Records from a dataset

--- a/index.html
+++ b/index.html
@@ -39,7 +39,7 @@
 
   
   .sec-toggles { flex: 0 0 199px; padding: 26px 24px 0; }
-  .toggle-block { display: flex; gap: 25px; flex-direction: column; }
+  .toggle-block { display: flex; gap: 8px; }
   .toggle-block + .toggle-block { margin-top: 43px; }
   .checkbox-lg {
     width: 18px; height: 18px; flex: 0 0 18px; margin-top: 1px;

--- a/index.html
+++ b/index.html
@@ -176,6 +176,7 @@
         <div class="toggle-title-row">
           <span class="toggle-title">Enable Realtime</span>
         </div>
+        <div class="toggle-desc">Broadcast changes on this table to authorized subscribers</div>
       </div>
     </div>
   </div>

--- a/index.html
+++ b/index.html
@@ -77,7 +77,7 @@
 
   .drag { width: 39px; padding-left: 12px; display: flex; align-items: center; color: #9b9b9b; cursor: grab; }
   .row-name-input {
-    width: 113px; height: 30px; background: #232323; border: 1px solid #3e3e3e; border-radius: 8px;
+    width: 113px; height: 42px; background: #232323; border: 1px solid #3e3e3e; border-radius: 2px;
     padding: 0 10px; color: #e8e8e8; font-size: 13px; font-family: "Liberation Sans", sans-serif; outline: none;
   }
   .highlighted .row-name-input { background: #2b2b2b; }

• ASSIGNMENT
All records above need to be set down again exactly as written.

• SOLUTION FOR THIS TASK
--- a/index.html
+++ b/index.html
@@ -39,7 +39,7 @@
 
   
   .sec-toggles { flex: 0 0 199px; padding: 26px 24px 0; }
-  .toggle-block { display: flex; gap: 25px; flex-direction: column; }
+  .toggle-block { display: flex; gap: 8px; }
   .toggle-block + .toggle-block { margin-top: 43px; }
   .checkbox-lg {
     width: 18px; height: 18px; flex: 0 0 18px; margin-top: 1px;

--- a/index.html
+++ b/index.html
@@ -176,6 +176,7 @@
         <div class="toggle-title-row">
           <span class="toggle-title">Enable Realtime</span>
         </div>
+        <div class="toggle-desc">Broadcast changes on this table to authorized subscribers</div>
       </div>
     </div>
   </div>

--- a/index.html
+++ b/index.html
@@ -77,7 +77,7 @@
 
   .drag { width: 39px; padding-left: 12px; display: flex; align-items: center; color: #9b9b9b; cursor: grab; }
   .row-name-input {
-    width: 113px; height: 30px; background: #232323; border: 1px solid #3e3e3e; border-radius: 8px;
+    width: 113px; height: 42px; background: #232323; border: 1px solid #3e3e3e; border-radius: 2px;
     padding: 0 10px; color: #e8e8e8; font-size: 13px; font-family: "Liberation Sans", sans-serif; outline: none;
   }
   .highlighted .row-name-input { background: #2b2b2b; }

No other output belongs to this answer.